■ **Task objective**: Copy exactly the lines that run from the line containing "<span>−</span>" to the end of the material below, both ends included.
BEGIN Records for the task
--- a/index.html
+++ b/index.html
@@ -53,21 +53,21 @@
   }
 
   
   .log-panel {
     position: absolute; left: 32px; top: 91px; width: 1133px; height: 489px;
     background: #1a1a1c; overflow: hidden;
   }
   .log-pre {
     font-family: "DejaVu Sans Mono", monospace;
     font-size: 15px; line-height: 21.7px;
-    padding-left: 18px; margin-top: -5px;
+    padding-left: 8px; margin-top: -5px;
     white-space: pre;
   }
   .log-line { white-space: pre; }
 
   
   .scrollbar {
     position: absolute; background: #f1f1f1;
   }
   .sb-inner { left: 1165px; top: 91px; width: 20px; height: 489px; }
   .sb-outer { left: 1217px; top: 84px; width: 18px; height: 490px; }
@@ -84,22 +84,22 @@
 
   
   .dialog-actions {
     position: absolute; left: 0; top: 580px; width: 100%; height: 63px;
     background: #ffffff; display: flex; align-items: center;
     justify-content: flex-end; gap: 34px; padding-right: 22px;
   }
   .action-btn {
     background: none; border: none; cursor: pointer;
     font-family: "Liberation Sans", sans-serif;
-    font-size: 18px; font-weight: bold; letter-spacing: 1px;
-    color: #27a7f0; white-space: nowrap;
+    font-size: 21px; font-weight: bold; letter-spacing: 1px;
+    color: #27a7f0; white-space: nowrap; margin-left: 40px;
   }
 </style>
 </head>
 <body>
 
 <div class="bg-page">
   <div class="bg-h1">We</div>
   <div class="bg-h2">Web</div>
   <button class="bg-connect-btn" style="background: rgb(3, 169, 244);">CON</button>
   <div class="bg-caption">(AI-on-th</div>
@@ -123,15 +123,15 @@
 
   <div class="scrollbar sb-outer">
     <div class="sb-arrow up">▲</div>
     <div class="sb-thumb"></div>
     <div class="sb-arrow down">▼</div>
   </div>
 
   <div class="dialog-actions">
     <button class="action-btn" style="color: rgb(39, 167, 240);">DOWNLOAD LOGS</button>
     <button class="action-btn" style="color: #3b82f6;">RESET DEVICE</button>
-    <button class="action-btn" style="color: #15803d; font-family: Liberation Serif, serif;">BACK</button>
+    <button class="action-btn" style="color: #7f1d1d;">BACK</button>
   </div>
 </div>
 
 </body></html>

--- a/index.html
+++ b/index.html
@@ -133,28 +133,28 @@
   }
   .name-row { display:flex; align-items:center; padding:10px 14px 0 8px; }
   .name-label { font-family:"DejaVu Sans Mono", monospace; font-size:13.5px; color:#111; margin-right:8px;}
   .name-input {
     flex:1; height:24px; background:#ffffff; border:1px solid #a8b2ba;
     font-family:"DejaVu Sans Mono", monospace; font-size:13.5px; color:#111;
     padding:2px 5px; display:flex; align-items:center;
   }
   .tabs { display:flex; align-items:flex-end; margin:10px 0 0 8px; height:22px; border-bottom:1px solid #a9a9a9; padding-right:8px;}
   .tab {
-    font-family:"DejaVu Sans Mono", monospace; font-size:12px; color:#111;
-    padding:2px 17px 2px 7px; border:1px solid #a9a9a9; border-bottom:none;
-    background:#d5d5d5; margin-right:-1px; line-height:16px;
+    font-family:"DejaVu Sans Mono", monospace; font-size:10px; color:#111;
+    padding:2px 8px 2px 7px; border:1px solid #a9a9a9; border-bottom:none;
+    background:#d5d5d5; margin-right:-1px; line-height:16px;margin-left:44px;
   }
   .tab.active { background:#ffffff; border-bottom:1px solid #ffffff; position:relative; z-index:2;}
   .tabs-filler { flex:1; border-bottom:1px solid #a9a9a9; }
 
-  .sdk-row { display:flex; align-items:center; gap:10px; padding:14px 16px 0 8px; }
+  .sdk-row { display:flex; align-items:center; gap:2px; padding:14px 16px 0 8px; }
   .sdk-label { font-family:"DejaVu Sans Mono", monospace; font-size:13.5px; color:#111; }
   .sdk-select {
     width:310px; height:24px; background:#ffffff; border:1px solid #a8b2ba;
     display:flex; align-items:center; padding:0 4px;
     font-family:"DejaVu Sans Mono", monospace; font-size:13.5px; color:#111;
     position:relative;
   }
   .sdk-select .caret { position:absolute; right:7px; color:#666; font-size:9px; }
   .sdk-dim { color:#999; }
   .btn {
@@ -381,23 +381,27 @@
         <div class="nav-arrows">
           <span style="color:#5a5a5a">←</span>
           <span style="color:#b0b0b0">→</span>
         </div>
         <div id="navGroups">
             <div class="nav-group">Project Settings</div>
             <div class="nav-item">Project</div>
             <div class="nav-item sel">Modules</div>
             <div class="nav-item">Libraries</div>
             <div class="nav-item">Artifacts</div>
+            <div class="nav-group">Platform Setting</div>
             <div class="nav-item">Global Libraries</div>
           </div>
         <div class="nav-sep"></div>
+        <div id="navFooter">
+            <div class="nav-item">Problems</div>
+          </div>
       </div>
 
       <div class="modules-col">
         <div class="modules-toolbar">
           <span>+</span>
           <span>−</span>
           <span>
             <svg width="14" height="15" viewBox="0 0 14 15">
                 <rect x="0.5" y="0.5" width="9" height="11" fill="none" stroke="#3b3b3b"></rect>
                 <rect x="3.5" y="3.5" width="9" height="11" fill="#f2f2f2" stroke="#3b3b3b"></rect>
END Records for the task
■ **Completed exercise**:
           <span>−</span>
           <span>
             <svg width="14" height="15" viewBox="0 0 14 15">
                 <rect x="0.5" y="0.5" width="9" height="11" fill="none" stroke="#3b3b3b"></rect>
                 <rect x="3.5" y="3.5" width="9" height="11" fill="#f2f2f2" stroke="#3b3b3b"></rect>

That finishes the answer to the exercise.